Toobin watches the court regularly, so it's worth considering what he says. (Although it seems unlikely that a conservative writer could conjure these Images of a leading liberal black public official without cries of "racist" being used to silence him.)
"This presumption of the intellectual inferiority of black people is part of the everyday American landscape," Juan Williams wrote in a Washington Post column memorializing the late Justice Thurgood Marshall, the first black man to hold a seat on the Supreme Court.
Toobin, unlike the Marshall critics that Juan Williams decried, makes clear that Thomas has a major influence on the court. But that only makes his column more bewildering.
"For better or worse, Thomas has made important contributions to the jurisprudence of the Supreme Court," Toobin acknowledges. "He has imported once outré conservative ideas, about such issues as gun rights under the Second Amendment and deregulation of political campaigns, into the mainstream. [Justice Antonin] Scalia wrote District of Columbia v. Heller, which restricted gun control, and Kennedy wrote Citizens United v. Federal Election Commission, which undermined decades of campaign-finance law, but Thomas was an intellectual godfather of both decisions."
Toobin wants to see more sparring on the court, as when Scalia blunted Breyer's line of questioning by pointing out that his liberal colleague was feeding the hapless lawyer "examples where we gave it a meaning that was different from what it said."
"The audience, worldly in such matters, laughed. Breyer, the proponent of the living, changing Constitution, and Scalia, the originalist, have been having this argument for years," Toobin writes, before calling for Thomas to participate in the theater. Toobin dismissed the one comment that Thomas has made in recent years as "a single stray wisecrack, [one] that hardly counts as participation."
I imagine that one of the nice things about being a Supreme Court justice is that, unlike college students or the schoolkids in whom Toobin earlier saw an analogy to Thomas, you don't have to scurry for participation points.
To return to the issue of Scalia's repartee with Breyer, and Thomas' role in it: "No one, however, has been more outspoken about this conflict, at least on paper, than Thomas, the most extreme originalist on the Court," Toobin writes, before managing to claim that oral arguments "are, in fact, the public’s only windows onto the justices’ thought processes."
Toobin understands Thomas' views of a host of issues, though, so the oral arguments would seem not to be the public's only window into the court's operations. To the extent that they do provide a glimpse, it's a grimy view (remember when everyone just knew that Chief Justice John Roberts would strike down the individual mandate?) So why does Toobin call Thomas a disgrace based on his participation -- or lack of participation -- in an event that doesn't determine the outcome of a case?
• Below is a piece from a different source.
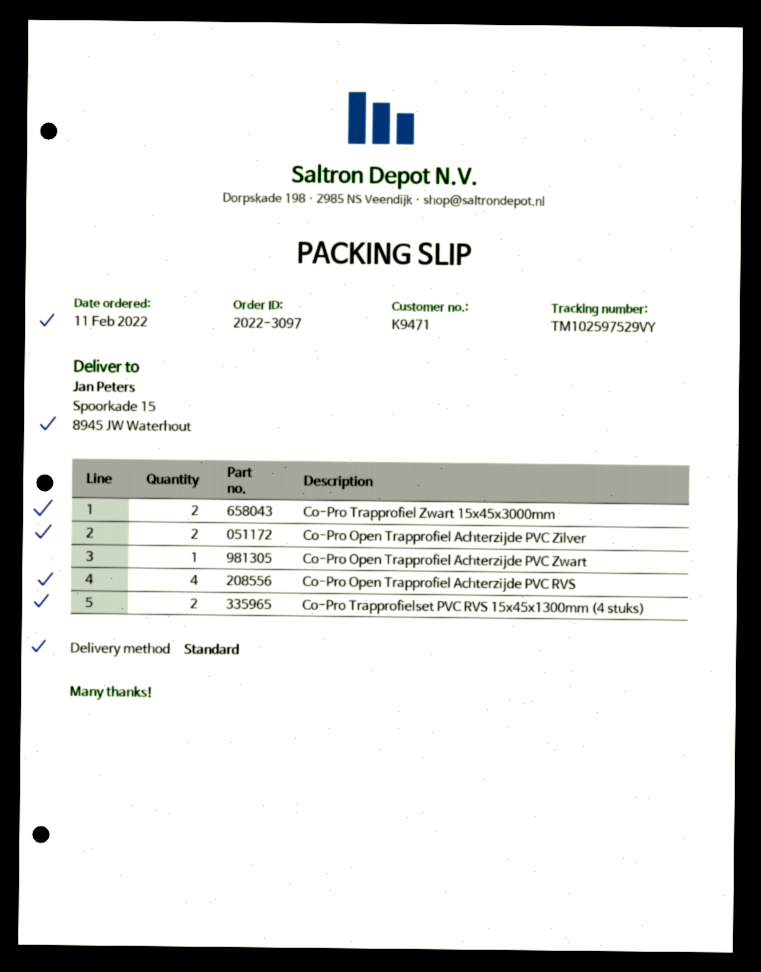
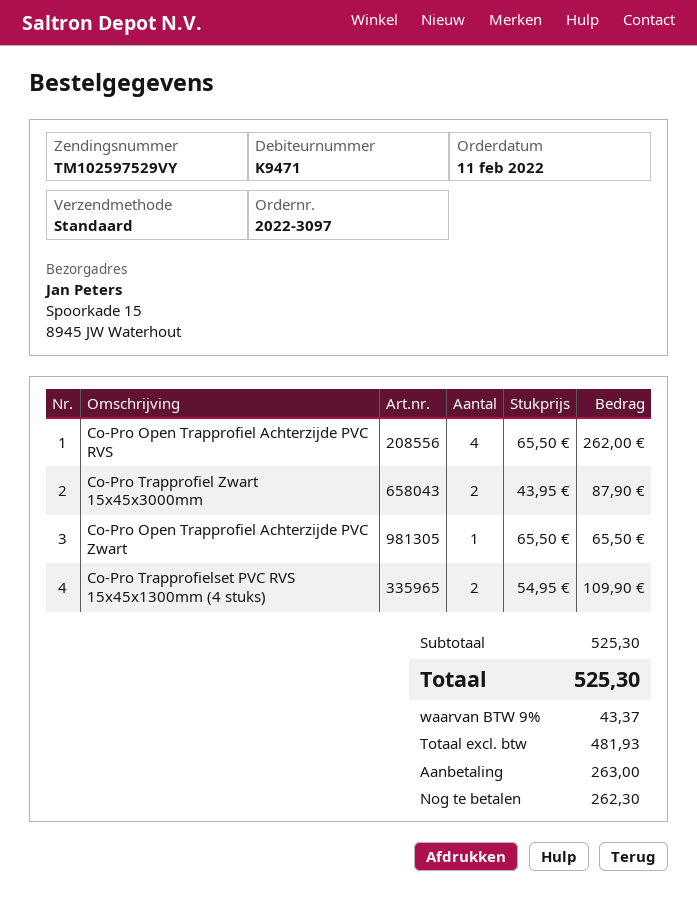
Co-Pro Open Trapprofiel Achterzijde PVC Zilver: 2 -> none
Toobin seems to believe that the justices have a duty to show off their intellectual acuity and legal knowledge during oral arguments (a very understandable desire for a legal correspondent like Toobin to have).
Thomas acts as if he and the public are better served if he allows the lawyers to talk when they are before the court, debates his fellow justices when they are in conference with each other and reveals his thought to the public only when he can show the totality of his argument in a written opinion.
Right or wrong, that's a pretty reasonable position.